En attendant Kaguya hime no monogatari

kaguya01

Alors que la blogosphère reprend en chœur l’annonce de la énième pseudo-retraite de Hayao Miyazaki (l’actualité du cinéma d’animation est-elle à ce point si pauvre !), alors que l’effervescence ramollie par la routine gagne le fan club à la perspective de la sortie prochaine de son ultime long métrage, Kaze tachinu (“Le vent se lève” dont les communicants doivent s’arracher les cheveux dans la définition d’une stratégie de distribution rentable ! ), alors, donc, que tous les regards sont tournés vers Miyazaki san, je scrute plus volontiers le peu de miettes que nous livre au compte-gouttes Ghibli sur le long métrage d’Isao Takahata, qui devrait autrement chahuter les conventions du film d’animation de dessins animés familial, c’est à dire discrètement mais sûrement.
On sait depuis plusieurs années maintenant que le conte traditionnel japonais du coupeur de bambous fait l’objet de cette nouvelle adaptation (Le conte de la Princesse Kaguya), laquelle pousse un peu plus loin les limites de la technique d’animation utilisée en 1998 pour Mes voisins les Yamadas.

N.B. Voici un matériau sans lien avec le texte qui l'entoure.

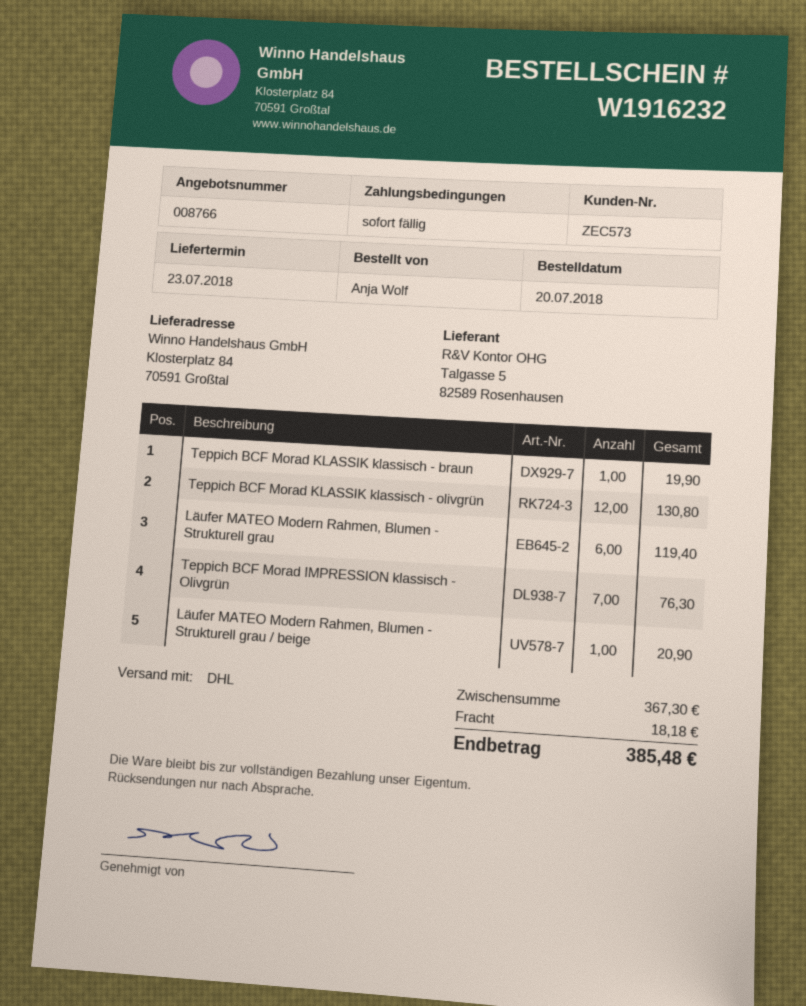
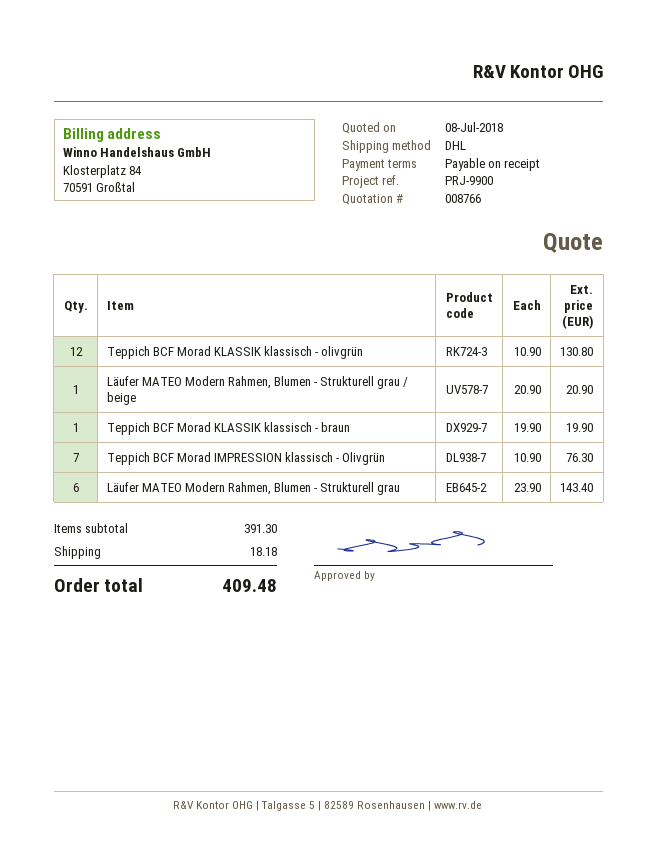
Läufer MATEO Modern Rahmen, Blumen - Strukturell grau: 6 for 119.40 -> 6 for 143.40
subtotal: 367.30 -> 391.30
total: 385.48 -> 409.48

Rappelons que cette approche graphique novatrice avait valu au cinéaste le soulèvement d’une partie de l’effectif du studio qui ne croyait pas que cette démarche puisse ne serait-ce que fonctionner sur quelques minutes. On peut constater à l’examen des quelques images en haute résolution qui circulent par-ci, par là, que la qualité de restitution des tracés manuels et des aplats d’aquarelles a largement été perfectionnée, confirmant là le positionnement anticonformiste d’Isao Takahata vis-à-vis de l’esthétique standardisée des productions Ghibli.

L’autre prouesse que constitue ce projet réside dans un détail de fond tout à fait représentatif de la singularité artistique d’Isao Takahata, en l’occurrence la reconstitution graphique d’une époque précise de l’Histoire japonaise, celle dite “de Heian” (8e au 12e siècle). Il faut savoir qu’il n’existe quasiment aucune trace documentaire de cette époque, susceptible d’aider cette reconstitution. Les seules sources d’inspiration sur lesquelles Isao Takahata a donc pu s’appuyer sont (je vous le donne en mille) les rouleaux enluminés (cf. les articles de ce blog concernant ce sujet) et en particulier celui du Grand Conseiller Ban qui contient une importante quantité de personnages représentés dans des postures et des costumes typiques de ce “Haut-Moyen Âge”, considéré à bien des égard comme un “âge d’or” culturel et politique. De plus, il faut ajouter à la difficulté le fait que le récit de ce film se déroule en grande partie en milieu rural, donc hors de l’environnement impérial, lequel était le seul à bénéficier d’une représentation graphique dans les rouleaux peints. Vous suivez ?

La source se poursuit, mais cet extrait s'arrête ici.